Member of UMass Boston community diagnosed with active tuberculosis

A+student+wears+a+mask+while+studying+in+the+Campus+Center.+Photo+by+Saichand+Chowdary+%2F+Mass+Media+Staff.
Saichand Chowdary
A student wears a mask while studying in the Campus Center. Photo by Saichand Chowdary / Mass Media Staff.

UMass Boston’s University Health Services released a mass email Monday, Nov. 6 that notified students, staff and faculty of a campus member who was recently diagnosed with active tuberculosis. The email, sent out to the Campus Community by UHS Director Robert Pomales, said that University officials were notified of the diagnosis by the Boston Public Health Commission, and as of the time his statement was issued, “The individual is currently receiving treatment and may have been infected with TB many years before developing active TB infection.” [1]

Moreover, Pomales mentioned that, “Approximately 39 people on campus have been identified as potentially having close contact with the person with active TB. Those people have been contacted and informed about steps they can take to protect themselves.” [1] When a UHS worker was asked what these precautionary steps were, they were unsure, but believed that whatever these measures consisted of promoted the safety of UMass Boston’s community to the highest degree. 

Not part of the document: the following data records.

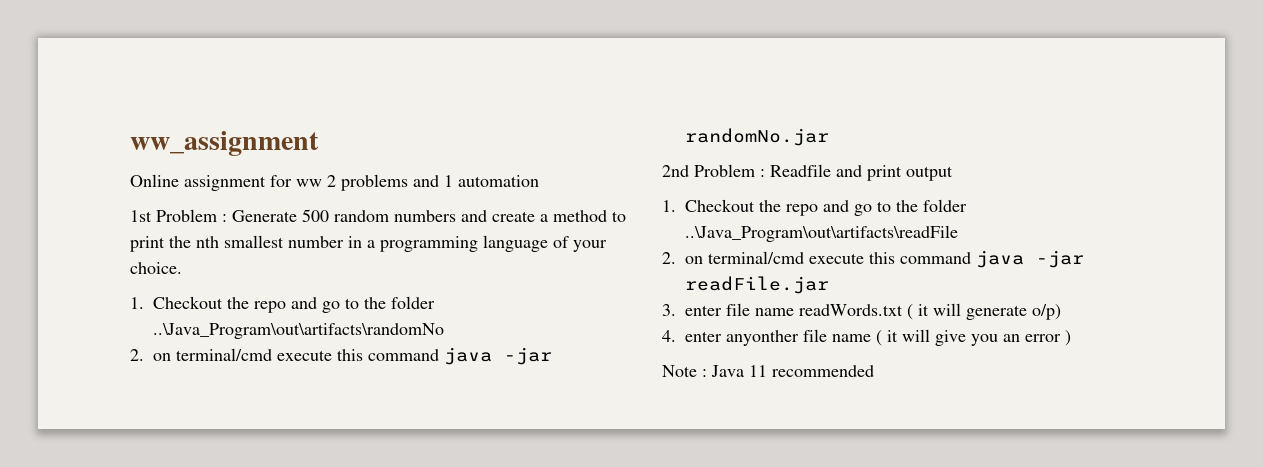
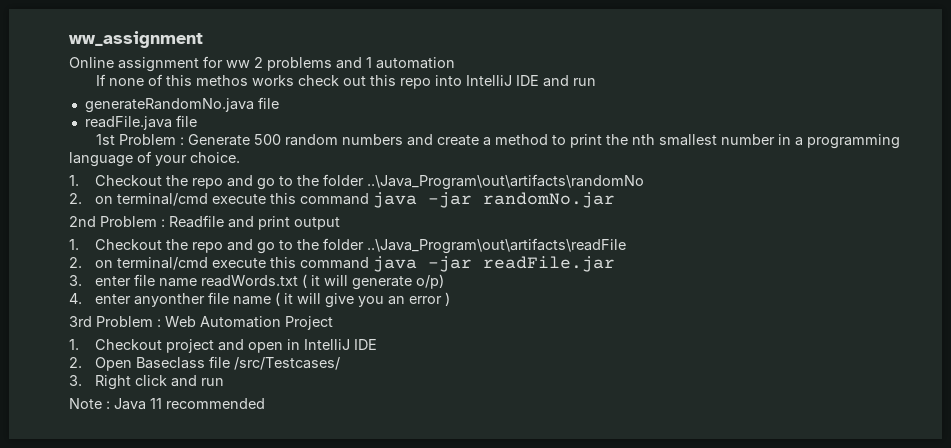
+ If none of this methos works check out this repo into IntelliJ IDE and run
+ generateRandomNo.java file
+ readFile.java file
+ 3rd Problem : Web Automation Project
+ 1. Checkout project and open in IntelliJ IDE
+ 2. Open Baseclass file /src/Testcases/
+ 3. Right click and run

Pomales emphasized another message in his email—congruent with the memo provided by one of his members of staff—that outlined the course of action UHS is taking, ensuring that, “Appropriate testing and guidance is occurring.” Furthermore, he gave some much-needed reassurance to the University:

“Although TB is a serious disease caused by a germ that is spread through the air, it is important to note that the general UMass Boston community is not at increased risk for getting a TB infection as a result of this case.” [1] Pomales’ remarks come with a lot of important truths; active tuberculosis, despite being a major infection that can cause a serious decline in health, is still extremely hard to contract due to its lack of potency during a time of exposure. DeWayne Lehman, UMass Boston’s Director of Communications, doubled down on Pomales’ point in an email sent to The Mass Media:

“As with all exposures to infectious disease, the risk relates to many factors such as length of time and proximity (e.g. COVID or flu). The likelihood of contracting TB without very close and prolonged exposure is very small. The risk posed by brief contact such as an elevator ride, or the types of contact common in most public spaces for example, is almost non-existent.” Lehman also made sure to promise, “If any student is concerned about somehow being exposed, they are welcome to schedule an appointment with a University Health Services provider to assess the need for a screening test.” [2]

It is not the first time a student has been diagnosed with active tuberculosis on campus. WCVB reported there was a case that posed similar circumstances in May 2019; the diagnosis affected 59 people in close proximity. [3] For nursing student Megan Jacob, a diagnosis within UMass Boston’s community still ventured into uncharted territory.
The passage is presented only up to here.